Is the rash more prominent or less prominent since her cot was tilted has it remained stable, does her skin become reddened and more inflamed? What about the location of the rash, are there more prominent areas or is it generally all over?

Remember reading something about low salt diets a while back in relation to psoriasis, might be worth taking a look into this. My interest is in the location of salts in the body, mainly in the affected skin. This could prove useful in the future in order to try to determine why the inclined bed is having an effect.

Finally, the area you live in, would this be a river valley area or close to inland water? Does the recent prolonged wet weather contribute to your daughters skin condition?

Thank you so much for your input.

Andrew

Offline Andrew K Fletcher

Re: Inclined Bed Therapy (I.B.T.) Experiment Proposal
« Reply #68 on: August 10, 2007, 09:40:26 PM »
You are not allowed to view links. Register or Login

Hope the link works, let me know if it fails.
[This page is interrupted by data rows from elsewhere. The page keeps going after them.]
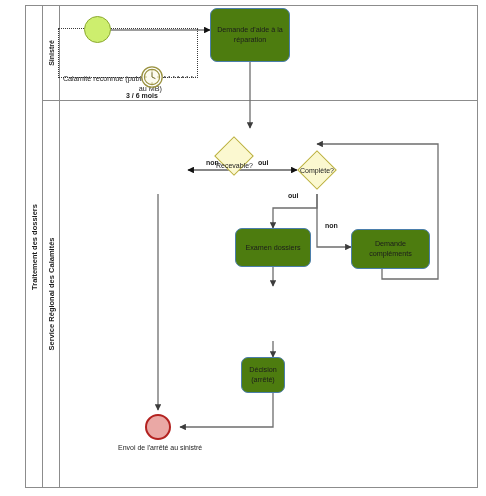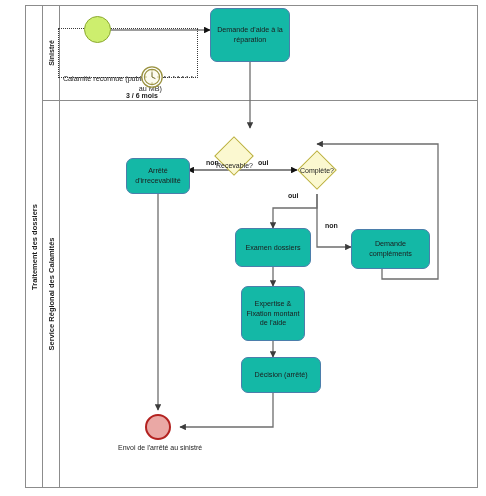--- a/index.html
+++ b/index.html
@@ -73,21 +73,21 @@
     left: 0;
     top: 0;
     width: 486px;
     height: 496px;
   }
 
   
   .task {
     position: absolute;
     box-sizing: border-box;
-    background: #14b8a6;
+    background: #4d7c0f;
     border: 1.4px solid #4b7eab;
     border-radius: 7px;
     display: flex;
     align-items: center;
     justify-content: center;
     text-align: center;
     font-size: 7.2px;
     line-height: 1.35;
     color: #1c1c1c;
     padding: 2px;
@@ -234,37 +234,31 @@
       <line x1="4.1" y1="11" x2="5.6" y2="11" stroke="#9a9240" stroke-width="0.8"></line>
       <line x1="16.4" y1="11" x2="17.9" y2="11" stroke="#9a9240" stroke-width="0.8"></line>
     </svg>
   </div>
   <div class="timer-label" style="left:126px; top:92px;">3 / 6 mois</div>
 
   <div class="task" style="left:210px; top:8px; width:80px; height:54px;">
     <span>Demande d'aide à la réparation</span>
   </div>
 
-  <div class="task" style="left:126px; top:158px; width:64px; height:36px;">
-    <span>Arrêté d'irrecevabilité</span>
-  </div>
 
   <div class="task" style="left:235px; top:228px; width:76px; height:39px;">
     <span>Examen dossiers</span>
   </div>
 
   <div class="task" style="left:351px; top:229px; width:79px; height:40px;">
     <span>Demande compléments</span>
   </div>
 
-  <div class="task" style="left:241px; top:286px; width:64px; height:55px;">
-    <span>Expertise &amp; Fixation montant de l'aide</span>
-  </div>
-
-  <div class="task" style="left:241px; top:357px; width:80px; height:36px;">
+
+  <div class="task" style="left:241px; top:357px; width:44px; height:36px;">
     <span>Décision (arrêté)</span>
   </div>
 
   <div class="gateway" style="left:220px; top:142px; width:28px; height:28px;"></div>
   <div class="gateway-label" style="left:216px; top:162px; width:36px;">Recevable?</div>
 
   <div class="gateway" style="left:303px; top:156px; width:28px; height:28px;"></div>
   <div class="gateway-label" style="left:299px; top:167px; width:36px;">Complète?</div>
 
   <div class="flow-label" style="left:206px; top:159px;">non</div>

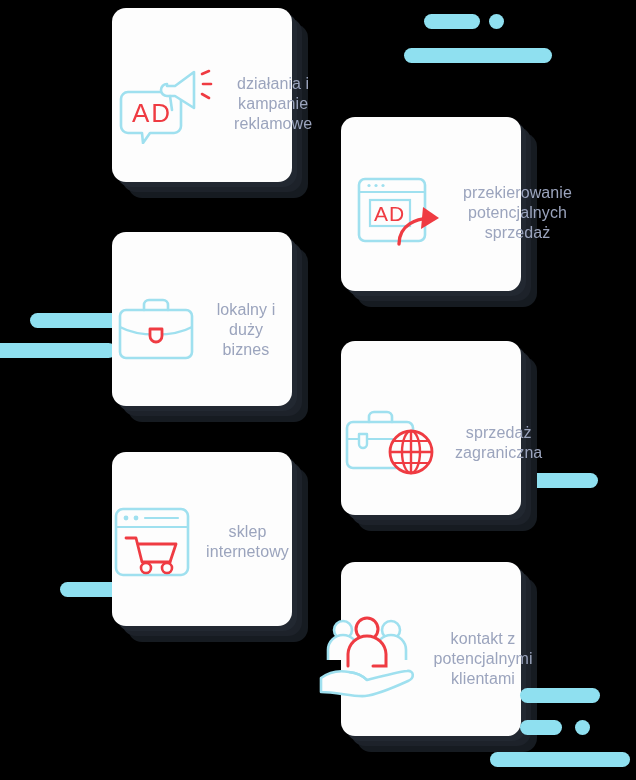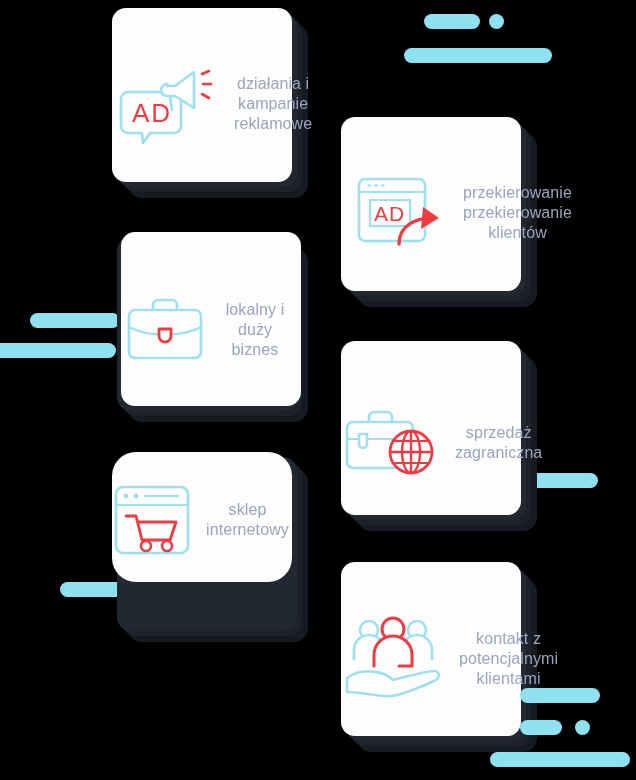--- a/index.html
+++ b/index.html
@@ -97,29 +97,29 @@
           <circle cx="35" cy="12.5" r="1.6" fill="#9fe0ef"></circle>
           <circle cx="42" cy="12.5" r="1.6" fill="#9fe0ef"></circle>
 
           <rect x="29" y="27" width="40" height="26" stroke="#9fe0ef" stroke-width="2.2"></rect>
           <text x="33" y="48" font-family="'Liberation Sans',sans-serif" font-size="21" fill="#ef3b42" letter-spacing="1">AD</text>
 
           <path d="M58 71 C58 52 76 44 92 46" stroke="#ef3b42" stroke-width="3.4" fill="none" stroke-linecap="round"></path>
           <path d="M82 34 L98 45 L80 56 Z" fill="#ef3b42"></path>
         </svg>
       </div>
-      <div class="card-label">przekierowanie przekierowanie klientów</div>
+      <div class="card-label">przekierowanie potencjalnych sprzedaż</div>
     </div>
   </div>
 
   <div class="stack" style="left:112px;top:232px;width:196px;height:190px;">
     <div class="layer l3" style="width:180px;height:174px;"></div>
     <div class="layer l2" style="width:180px;height:174px;"></div>
     <div class="layer l1" style="width:180px;height:174px;"></div>
-    <div class="card" style="width:180px;height:174px;padding-top:22px;margin-left:9px;">
+    <div class="card" style="width:180px;height:174px;padding-top:22px;">
       <div class="icon-wrap" style="height:100px;">
         <svg width="88" height="74" viewBox="0 0 88 74" fill="none">
           <path d="M32 17 V12 a5 5 0 0 1 5 -5 h14 a5 5 0 0 1 5 5 v5" stroke="#9fe0ef" stroke-width="2.6" fill="none" stroke-linecap="round"></path>
           <rect x="8" y="17" width="72" height="48" rx="6" stroke="#9fe0ef" stroke-width="2.6"></rect>
           <path d="M8 34 C26 44 62 44 80 34" stroke="#9fe0ef" stroke-width="2.4" fill="none"></path>
           <path d="M38 36 h12 v7 a6 6 0 0 1 -6 6 v0 a6 6 0 0 1 -6 -6 Z" stroke="#ef3b42" stroke-width="2.8" fill="#fdfdfd" stroke-linejoin="round"></path>
         </svg>
       </div>
       <div class="card-label">lokalny i duży biznes</div>
     </div>
@@ -146,21 +146,21 @@
         </svg>
       </div>
       <div class="card-label">sprzedaż zagraniczna</div>
     </div>
   </div>
 
   <div class="stack" style="left:112px;top:452px;width:196px;height:190px;">
     <div class="layer l3" style="width:180px;height:174px;"></div>
     <div class="layer l2" style="width:180px;height:174px;"></div>
     <div class="layer l1" style="width:180px;height:174px;"></div>
-    <div class="card" style="width:180px;height:130px;padding-top:6px;border-radius:24px;">
+    <div class="card" style="width:180px;height:174px;padding-top:6px;">
       <div class="icon-wrap" style="height:100px;">
         <svg width="80" height="76" viewBox="0 0 80 76" fill="none">
           <rect x="4" y="5" width="72" height="66" rx="7" stroke="#9fe0ef" stroke-width="2.6"></rect>
           <path d="M4 23 H76" stroke="#9fe0ef" stroke-width="2.2"></path>
           <circle cx="14" cy="14" r="2.4" fill="#9fe0ef"></circle>
           <circle cx="24" cy="14" r="2.4" fill="#9fe0ef"></circle>
           <path d="M33 14 H66" stroke="#9fe0ef" stroke-width="2.2" stroke-linecap="round"></path>
 
           <path d="M14 34 H24 L30 58 H58" stroke="#ef3b42" stroke-width="2.8" fill="none" stroke-linecap="round" stroke-linejoin="round"></path>
           <path d="M26 40 H64 L58 58" stroke="#ef3b42" stroke-width="2.8" fill="none" stroke-linecap="round" stroke-linejoin="round"></path>
@@ -169,21 +169,21 @@
         </svg>
       </div>
       <div class="card-label">sklep internetowy</div>
     </div>
   </div>
 
   <div class="stack" style="left:341px;top:562px;width:196px;height:190px;">
     <div class="layer l3" style="width:180px;height:174px;"></div>
     <div class="layer l2" style="width:180px;height:174px;"></div>
     <div class="layer l1" style="width:180px;height:174px;"></div>
-    <div class="card" style="width:180px;height:174px;padding-top:20px;">
+    <div class="card" style="width:180px;height:174px;padding-top:20px;justify-content:center;">
       <div class="icon-wrap" style="height:96px;">
         <svg width="104" height="86" viewBox="0 0 104 86" fill="none">
 
           <circle cx="28" cy="14" r="9" stroke="#9fe0ef" stroke-width="2.6" fill="#fdfdfd"></circle>
           <path d="M13 44 V34 a15 15 0 0 1 15 -15 a15 15 0 0 1 15 15 v10" stroke="#9fe0ef" stroke-width="2.6" fill="#fdfdfd"></path>
 
           <circle cx="76" cy="14" r="9" stroke="#9fe0ef" stroke-width="2.6" fill="#fdfdfd"></circle>
           <path d="M61 44 V34 a15 15 0 0 1 15 -15 a15 15 0 0 1 15 15 v10" stroke="#9fe0ef" stroke-width="2.6" fill="#fdfdfd"></path>
 
           <circle cx="52" cy="13" r="11" stroke="#ef3b42" stroke-width="3" fill="#fdfdfd"></circle>

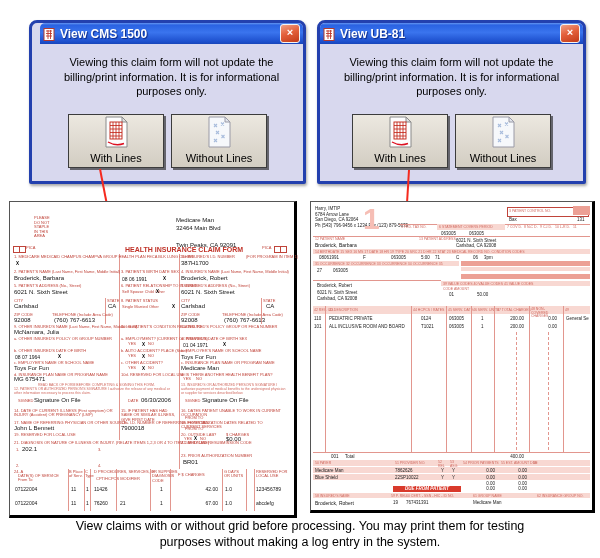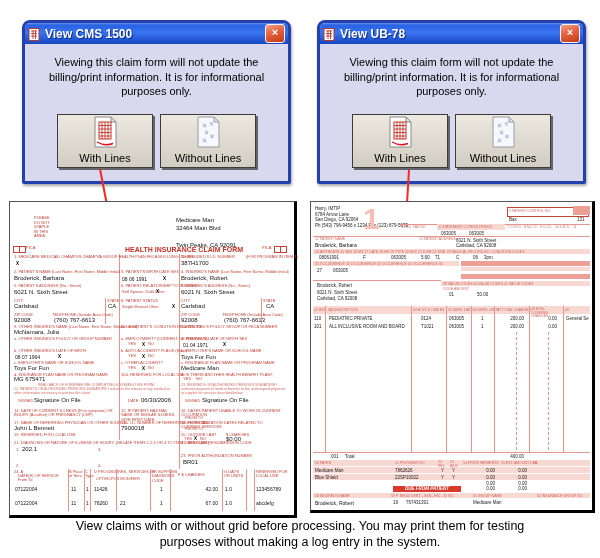--- a/index.html
+++ b/index.html
@@ -49,21 +49,21 @@
   .banner{background:#d93a2c;color:#fff;font-size:4.5px;font-style:italic;
           font-weight:bold;text-align:center;line-height:6px;}
   .big1{font-size:30px;font-weight:bold;color:#f6beb5;line-height:1;}
 
   .caption{position:absolute;left:0;top:519px;width:600px;text-align:center;
            font-size:12.5px;line-height:1.25;color:#000;}
 </style>
 </head>
 <body>
 
-<div class="dlg" style="left:22px;">
+<div class="dlg" style="left:29px;padding-left:8px;">
   <div class="tb">
     <span style="display:inline-block;width:13px;height:13px;">
       <svg width="13" height="13">
           <rect x="1" y="0.5" width="10" height="12" fill="#fff" stroke="#b03a30"></rect>
           <path d="M3 3h6M3 5.5h6M3 8h6M5 2v9M7.5 2v9" stroke="#c0392b" stroke-width="0.9" fill="none"></path>
         </svg>
     </span>
     <span class="ttl">View CMS 1500</span>
     <div class="xbtn">×</div>
   </div>
@@ -101,21 +101,21 @@
 </div>
 
 <div class="dlg" style="left:317px;">
   <div class="tb">
     <span style="display:inline-block;width:13px;height:13px;">
       <svg width="13" height="13">
           <rect x="1" y="0.5" width="10" height="12" fill="#fff" stroke="#b03a30"></rect>
           <path d="M3 3h6M3 5.5h6M3 8h6M5 2v9M7.5 2v9" stroke="#c0392b" stroke-width="0.9" fill="none"></path>
         </svg>
     </span>
-    <span class="ttl">View UB-78</span>
+    <span class="ttl">View UB-81</span>
     <div class="xbtn">×</div>
   </div>
   <div class="msg">Viewing this claim form will not update the billing/print information. It is for informational purposes only.</div>
   <div class="btnrow">
     <div class="fbtn">
       <span class="bicon">
         <svg width="26" height="32">
             <path d="M3 1h16l5 5v25H3z" fill="#fdfdfd" stroke="#8a8a8a"></path>
             <path d="M19 1l5 5h-5z" fill="#e2e2e2" stroke="#8a8a8a"></path>
             <rect x="7" y="6" width="12" height="17" fill="none" stroke="#c11f12" stroke-width="0.9"></rect>

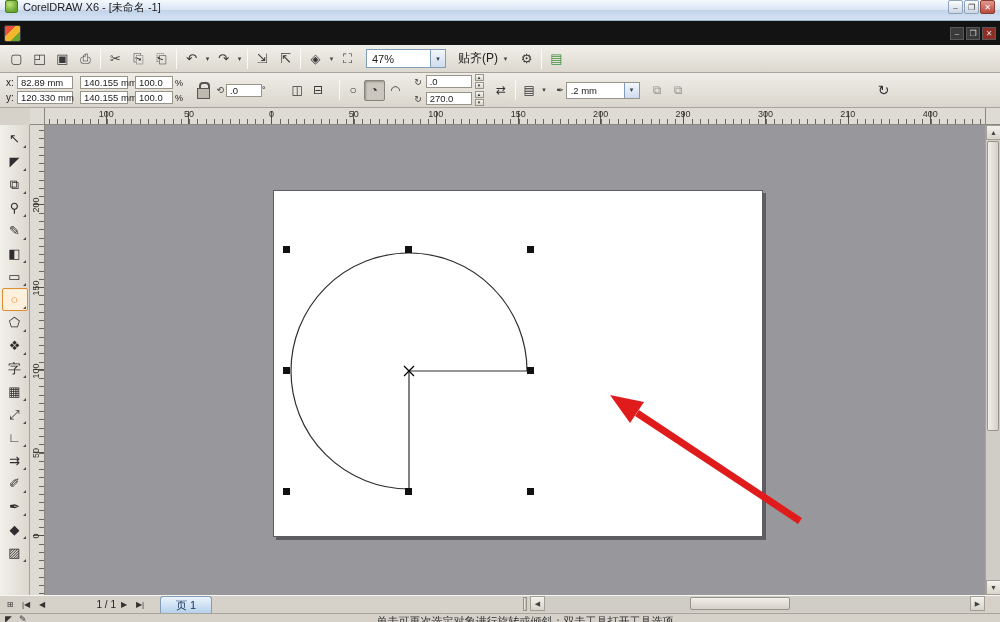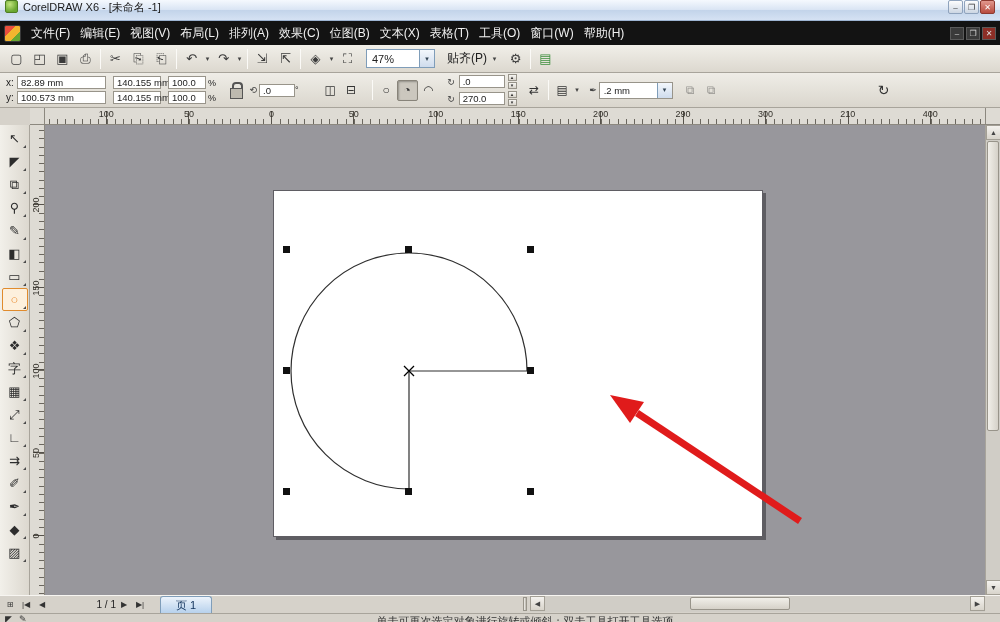--- a/index.html
+++ b/index.html
@@ -24,34 +24,34 @@
   .doc-controls{margin-left:auto;display:flex;gap:2px}
   .dbtn{width:14px;height:13px;display:flex;align-items:center;justify-content:center;font-size:8px;color:#ddd;background:#3a3a3a;border:1px solid #5a5a5a}
   .dbtn.close{background:#8c2e26}
 
   
   .std-toolbar{position:absolute;left:0;top:45px;width:100%;height:28px;display:flex;align-items:center;padding:0 5px;
     background:linear-gradient(#f1efe9,#dcd8cf);border-bottom:1px solid #a8a49b}
   .tbtn{min-width:23px;height:22px;display:flex;align-items:center;justify-content:center;font-size:13px;color:#3a3a3a;border-radius:2px}
   .dd{font-size:7px;color:#444;width:9px;text-align:center}
   .sep{width:1px;height:20px;background:#b2aea4;border-right:1px solid #fbfaf7;margin:0 3px;align-self:center}
-  .zoom-combo{width:69px;height:19px;background:#fff;border:1px solid #7f9db9;display:flex;align-items:center;margin:16px 7px;font-size:11px}
+  .zoom-combo{width:80px;height:19px;background:#fff;border:1px solid #7f9db9;display:flex;align-items:center;margin:16px 7px;font-size:11px}
   .zoom-combo .val{flex:1;padding-left:5px}
   .combo-arrow{width:15px;height:100%;background:linear-gradient(#f3f7fc,#cfdced);border-left:1px solid #7f9db9;display:flex;align-items:center;justify-content:center;font-size:7px;color:#345}
   .snap{display:flex;align-items:center;font-size:12px;color:#1d1d1d;margin:0 5px;gap:3px}
 
   
   .prop-bar{position:absolute;left:0;top:73px;width:100%;height:35px;display:flex;align-items:center;padding:0 6px;font-size:10px;
     background:linear-gradient(#efede7,#dad6cd);border-bottom:1px solid #a8a49b}
   .pgroup{display:flex;align-items:center;margin-right:7px}
   .stack{display:flex;flex-direction:column;gap:2px}
   .row{display:flex;align-items:center;gap:2px}
   .plabel{width:9px;font-size:10px}
   .pfield{height:13px;background:#fff;border:1px solid #98948a;font-size:9.5px;display:flex;align-items:center;padding:0 3px;white-space:nowrap}
-  .w70{width:89px}.w75{width:48px}.w40{width:38px}.w34{width:36px}.w50{width:46px}
+  .w70{width:56px}.w75{width:48px}.w40{width:38px}.w34{width:36px}.w50{width:46px}
   .unit{font-size:9px}
   .pbtn{width:21px;height:21px;display:flex;align-items:center;justify-content:center;font-size:12px;color:#333;border:1px solid transparent;border-radius:2px}
   .pbtn.pressed{background:#cbc7be;border-color:#88847a;box-shadow:inset 1px 1px 2px rgba(0,0,0,.28)}
   .pbtn.dis{opacity:.45}
   .mini{font-size:9px;width:11px;text-align:center;color:#444}
   .spin{display:flex;flex-direction:column;gap:1px;margin-left:1px}
   .spin span{font-size:5px;line-height:5px;width:9px;text-align:center;color:#333;background:linear-gradient(#f7f6f3,#d9d5cc);border:1px solid #98948a}
   .lock{width:15px;height:16px;position:relative;margin:0 5px}
   .lock:before{content:"";position:absolute;left:4px;top:0;width:7px;height:7px;border:2px solid #555;border-bottom:none;border-radius:4px 4px 0 0}
   .lock:after{content:"";position:absolute;left:2px;top:6px;width:11px;height:9px;background:#bdb9af;border:1px solid #555}
@@ -114,34 +114,20 @@
   <span class="title-text">CorelDRAW X6 - [未命名 -1]</span>
   <span class="win-controls">
     <span class="wbtn">–</span>
     <span class="wbtn">❐</span>
     <span class="wbtn close">✕</span>
   </span>
 </div>
 
 <div class="menubar">
   <span class="corel-icon"></span>
-  <span id="menu-items" style="display:flex">
-      <span class="menu-item">文件(F)</span>
-      <span class="menu-item">编辑(E)</span>
-      <span class="menu-item">视图(V)</span>
-      <span class="menu-item">布局(L)</span>
-      <span class="menu-item">排列(A)</span>
-      <span class="menu-item">效果(C)</span>
-      <span class="menu-item">位图(B)</span>
-      <span class="menu-item">文本(X)</span>
-      <span class="menu-item">表格(T)</span>
-      <span class="menu-item">工具(O)</span>
-      <span class="menu-item">窗口(W)</span>
-      <span class="menu-item">帮助(H)</span>
-    </span>
   <span class="doc-controls">
     <span class="dbtn">–</span>
     <span class="dbtn">❐</span>
     <span class="dbtn close">✕</span>
   </span>
 </div>
 
 <div class="std-toolbar">
   <span id="tb-left" style="display:flex;align-items:center">
       <div class="tbtn">▢</div>
@@ -182,21 +168,21 @@
 
 <div class="prop-bar">
   <div class="pgroup">
     <div class="stack">
       <div class="row">
         <span class="plabel">x:</span>
         <div class="pfield w70">82.89 mm</div>
       </div>
       <div class="row">
         <span class="plabel">y:</span>
-        <div class="pfield w70">100.573 mm</div>
+        <div class="pfield w70">120.330 mm</div>
       </div>
     </div>
   </div>
   <div class="pgroup">
     <div class="stack">
       <div class="pfield w75">140.155 mm</div>
       <div class="pfield w75">140.155 mm</div>
     </div>
   </div>
   <div class="pgroup">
It should take you to a document of an independent analysis of a group of people taking part in a pilot study invloving people who have multiple sclerosis and 2 people with spinal cord injury and a lady with psoriatic arthritis

The report was conducted by John and Jean Simkins, both of who were staggered by what they found, and who promissed to investigate these findings further along with assurances that the MSRC were going to help set up a study. They did absolutely nothing!

Offline Emma Louise

Re: Inclined Bed Therapy (I.B.T.) Experiment Proposal
« Reply #69 on: August 13, 2007, 12:33:11 PM »
Hi Andrew
Thank you for your response!
We have had problems getting Annabel to sleep through the night, but because she is so little, she cannot tell me if it is itching that is keeping her awake! Although i doubt it, because 6oz of milk later and she's sound asleep again.
Her skin has been quite stable since i was given HC cream for her. I normally only use diprobase cream, but when there is a flare up i use the HC again and it settles down. flare ups seem to be caused sometimes by heat, always if she wears some new clothes that have not yet been washed - generally by outer influences.
We stayed away this weekend, so she was in a flat bed, and did actually toss and turn all night. but again, i don't know what was the cause of this.
She never seems to scratch at her skin, so i don't think it bothers her generally. Although I am very confused about the scratching thing, because her dermatologist told me she knew it was psoriasis rather than eczema because it was NOT itching, and not because it was. so i'm confused over will she be itchy / will she not?
when her rash flares up, it is mainly on her back and tummy. she hardly get it on her arms. she never gets it on her face or scalp. sometimes it comes up behind her knees and down her calves. but mainly, tummy and back.
i don't think the prolonged wet weather has aggravated her condition. as I said before, the heat tends to aggravate it more than rain.
And I live in Harrogate, which is quite high, i don't live near any water.